[Opening Data for analysis section]

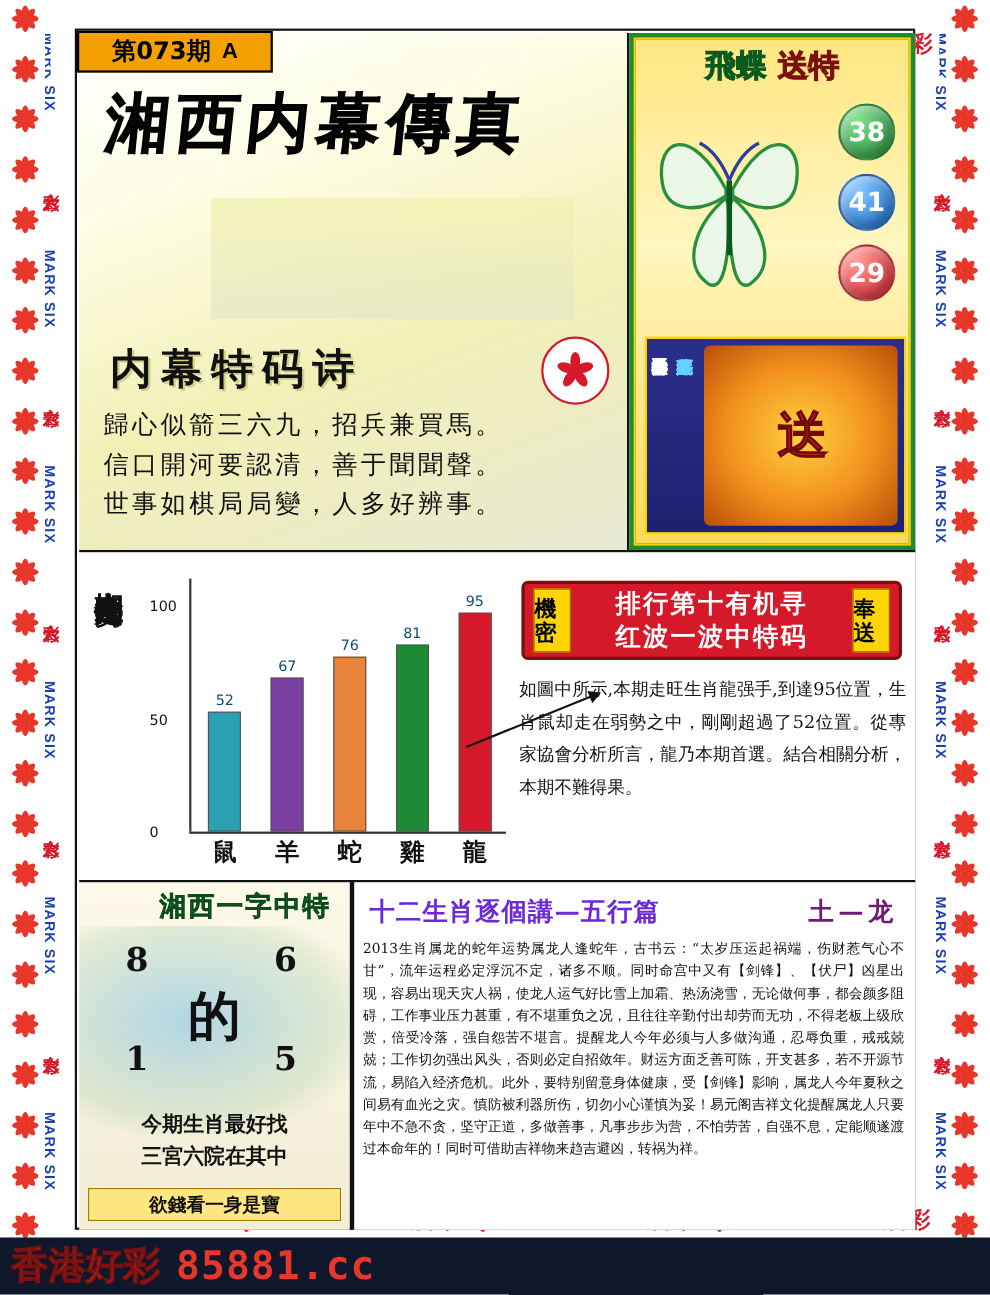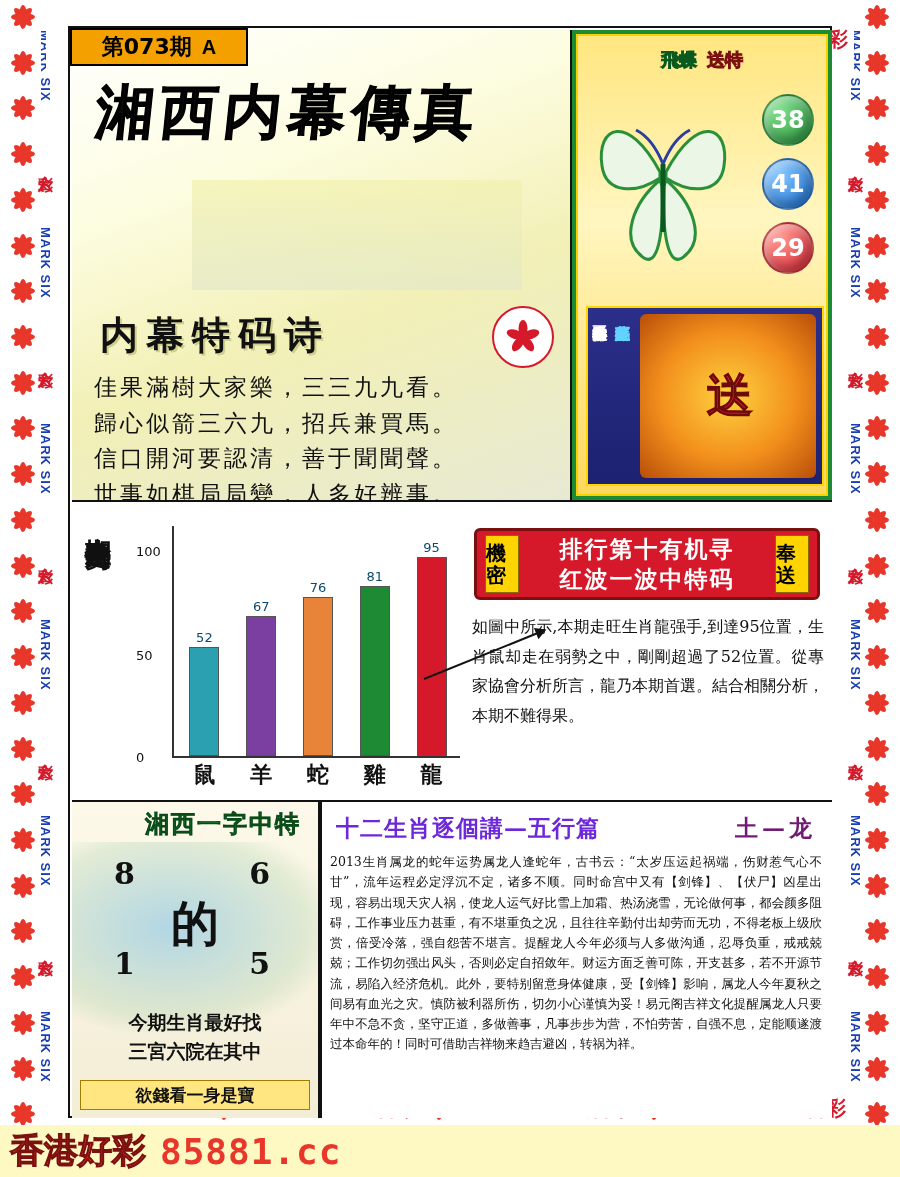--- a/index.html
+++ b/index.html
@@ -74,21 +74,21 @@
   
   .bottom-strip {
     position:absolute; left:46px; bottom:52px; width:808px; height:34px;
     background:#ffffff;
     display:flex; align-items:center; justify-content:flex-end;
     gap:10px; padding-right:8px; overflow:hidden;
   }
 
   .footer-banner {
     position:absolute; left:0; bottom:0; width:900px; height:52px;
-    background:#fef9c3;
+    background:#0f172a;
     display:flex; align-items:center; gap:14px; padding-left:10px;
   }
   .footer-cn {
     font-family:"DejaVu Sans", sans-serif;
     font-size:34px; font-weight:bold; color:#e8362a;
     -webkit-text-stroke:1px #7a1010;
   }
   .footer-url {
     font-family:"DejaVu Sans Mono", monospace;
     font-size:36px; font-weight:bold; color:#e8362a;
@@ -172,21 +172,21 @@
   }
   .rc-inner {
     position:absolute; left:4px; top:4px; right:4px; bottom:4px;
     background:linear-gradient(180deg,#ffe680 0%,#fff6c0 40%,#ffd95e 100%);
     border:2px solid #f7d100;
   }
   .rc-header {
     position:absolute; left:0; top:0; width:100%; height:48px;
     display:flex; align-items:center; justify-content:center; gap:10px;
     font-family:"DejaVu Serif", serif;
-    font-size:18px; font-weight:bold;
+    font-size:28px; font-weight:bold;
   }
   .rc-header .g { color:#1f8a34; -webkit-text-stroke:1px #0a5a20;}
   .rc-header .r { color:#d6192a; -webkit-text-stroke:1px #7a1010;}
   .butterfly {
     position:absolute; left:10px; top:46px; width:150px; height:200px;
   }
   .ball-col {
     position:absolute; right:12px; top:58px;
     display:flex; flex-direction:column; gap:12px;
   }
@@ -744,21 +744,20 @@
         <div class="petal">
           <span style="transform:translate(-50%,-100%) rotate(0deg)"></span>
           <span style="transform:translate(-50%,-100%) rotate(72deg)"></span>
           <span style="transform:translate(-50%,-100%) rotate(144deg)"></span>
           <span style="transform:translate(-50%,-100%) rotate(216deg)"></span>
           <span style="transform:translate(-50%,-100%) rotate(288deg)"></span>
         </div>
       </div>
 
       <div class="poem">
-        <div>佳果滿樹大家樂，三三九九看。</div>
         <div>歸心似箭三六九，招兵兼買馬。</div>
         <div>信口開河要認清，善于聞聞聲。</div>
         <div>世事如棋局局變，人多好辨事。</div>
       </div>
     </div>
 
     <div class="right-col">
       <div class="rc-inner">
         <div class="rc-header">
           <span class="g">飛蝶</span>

[Closing Data for analysis section]

Reproduce, without alteration and without pictures, only those lines that lie between the first line of the entries above and the line containing "position:absolute; left:0; bottom:0;", both of them included.

--- a/index.html
+++ b/index.html
@@ -74,21 +74,21 @@
   
   .bottom-strip {
     position:absolute; left:46px; bottom:52px; width:808px; height:34px;
     background:#ffffff;
     display:flex; align-items:center; justify-content:flex-end;
     gap:10px; padding-right:8px; overflow:hidden;
   }
 
   .footer-banner {
     position:absolute; left:0; bottom:0; width:900px; height:52px;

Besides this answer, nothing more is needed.